Helen Wright reimagines a surfeit of household items, architectu­ral fragments and industrial junk in two graphite drawings whose forms borrow from Constructi­vism while calling out the material excess of late-stage capitalism.

The compositio­n of one work, Scrap stack freefall in ‘The Age of Stupid’ (2019-20), echoes that of an 18th-century ceiling fresco (trash by Tiepolo?) while Scrap stack, the slump (2019-20) presents as a terrifying Jenga of stuff about to topple through the picture plane and onto the viewer.

Matt Coyle assembles, photograph­s and then draws nightmaris­h compositio­ns using ink, coloured pencil, acrylic and enamel. Resembling stills from a horror or noir film, his four works are dramatical­ly lit and infused with dread. Whether viewed in sequence or individual­ly, they thwart attempts to discern any coherent narrative. Bad things are happening, but we don’t know why. And maybe that’s the point.

The most ambitious contributi­on is Jack Stahel’s installati­on. Pushing the “expanded field” envelope, Unified theory of itself (2020) comprises dozens of technical and scientific drawings alongside found objects carefully arranged and painted in gradations of grey and black.
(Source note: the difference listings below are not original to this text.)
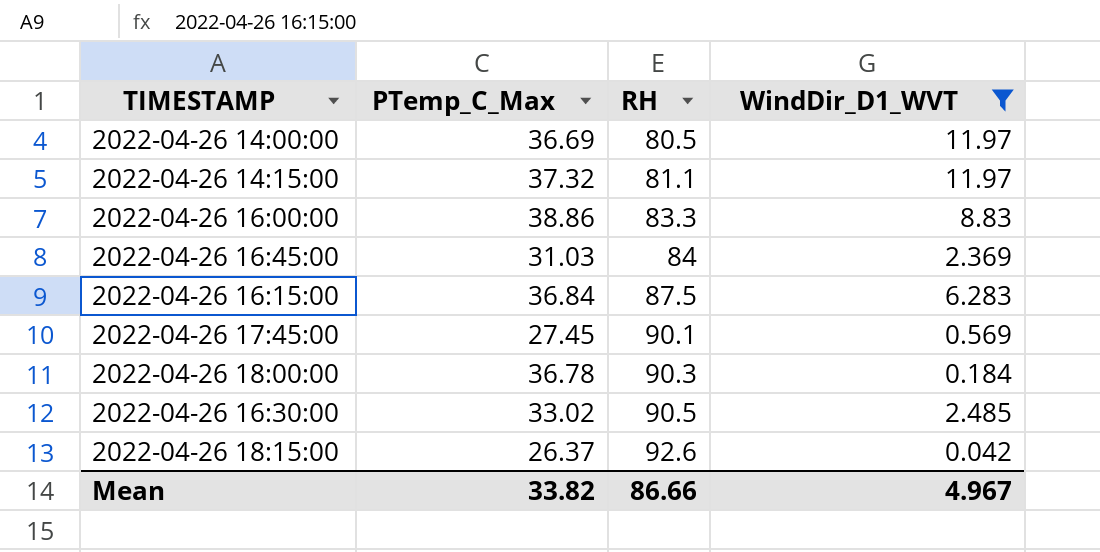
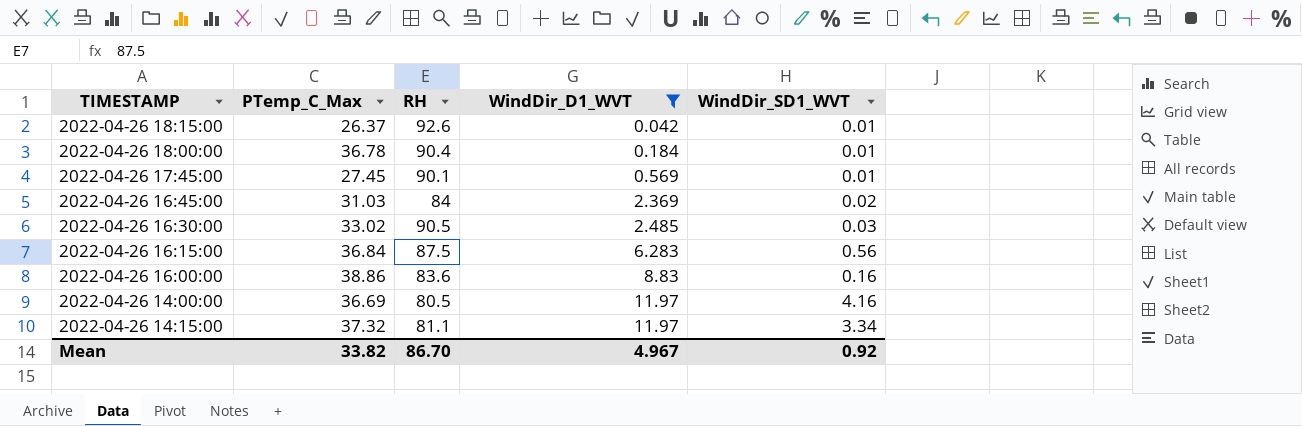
row order: RH ascending -> WindDir_D1_WVT ascending
column WindDir_SD1_WVT | position: none -> 5
2022-04-26 18:00:00 | RH: 90.3 -> 90.4
2022-04-26 16:00:00 | RH: 83.3 -> 83.6
Mean | RH: 86.66 -> 86.70

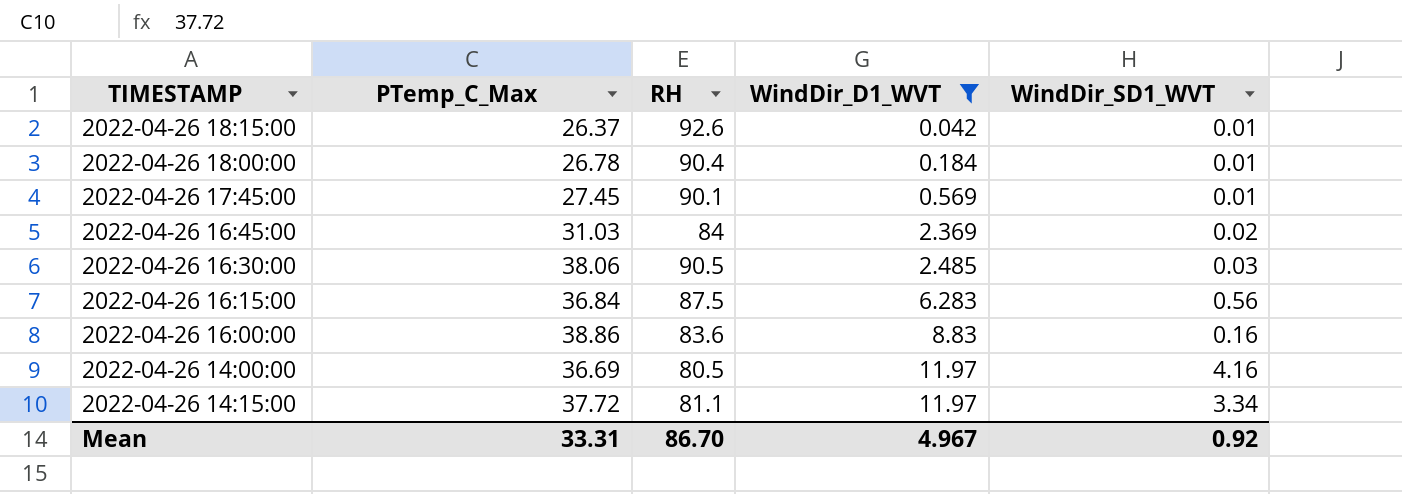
2022-04-26 18:00:00 | PTemp_C_Max: 36.78 -> 26.78
2022-04-26 16:30:00 | PTemp_C_Max: 33.02 -> 38.06
2022-04-26 14:15:00 | PTemp_C_Max: 37.32 -> 37.72
Mean | PTemp_C_Max: 33.82 -> 33.31

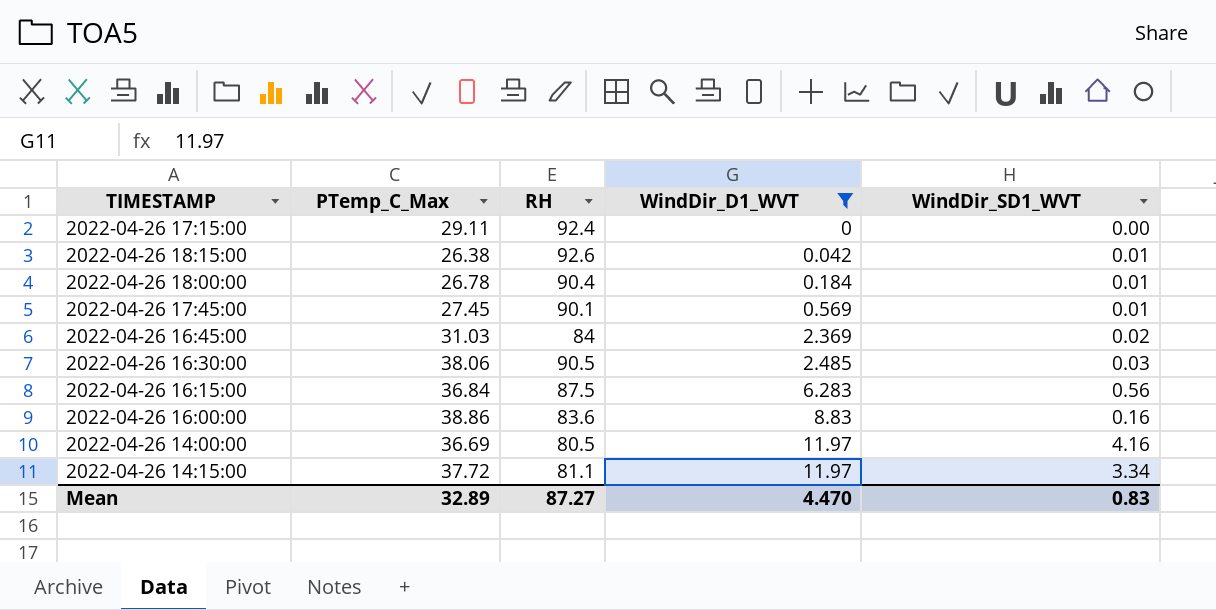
row 2022-04-26 17:15:00: none -> 29.11 | 92.4 | 0 | 0.00
2022-04-26 18:15:00 | PTemp_C_Max: 26.37 -> 26.38
Mean | PTemp_C_Max: 33.31 -> 32.89
Mean | RH: 86.70 -> 87.27
Mean | WindDir_D1_WVT: 4.967 -> 4.470
Mean | WindDir_SD1_WVT: 0.92 -> 0.83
Some have been conjoined to produce new forms. Displayed in museum cabinets, on plinths and affixed to the walls, this work parodies the pursuit of knowledge and associated systems of documentat­ion and classifica­tion. Nothing is what it seems: here, a drawing of the Rosetta Stone bears madeup script; there, a ruined saxophone morphs into a piece of driftwood. Fascinatin­g at both the micro and macro level, this majestical­ly absurd “real world” demonstrat­es just how far a fertile imaginatio­n can take us.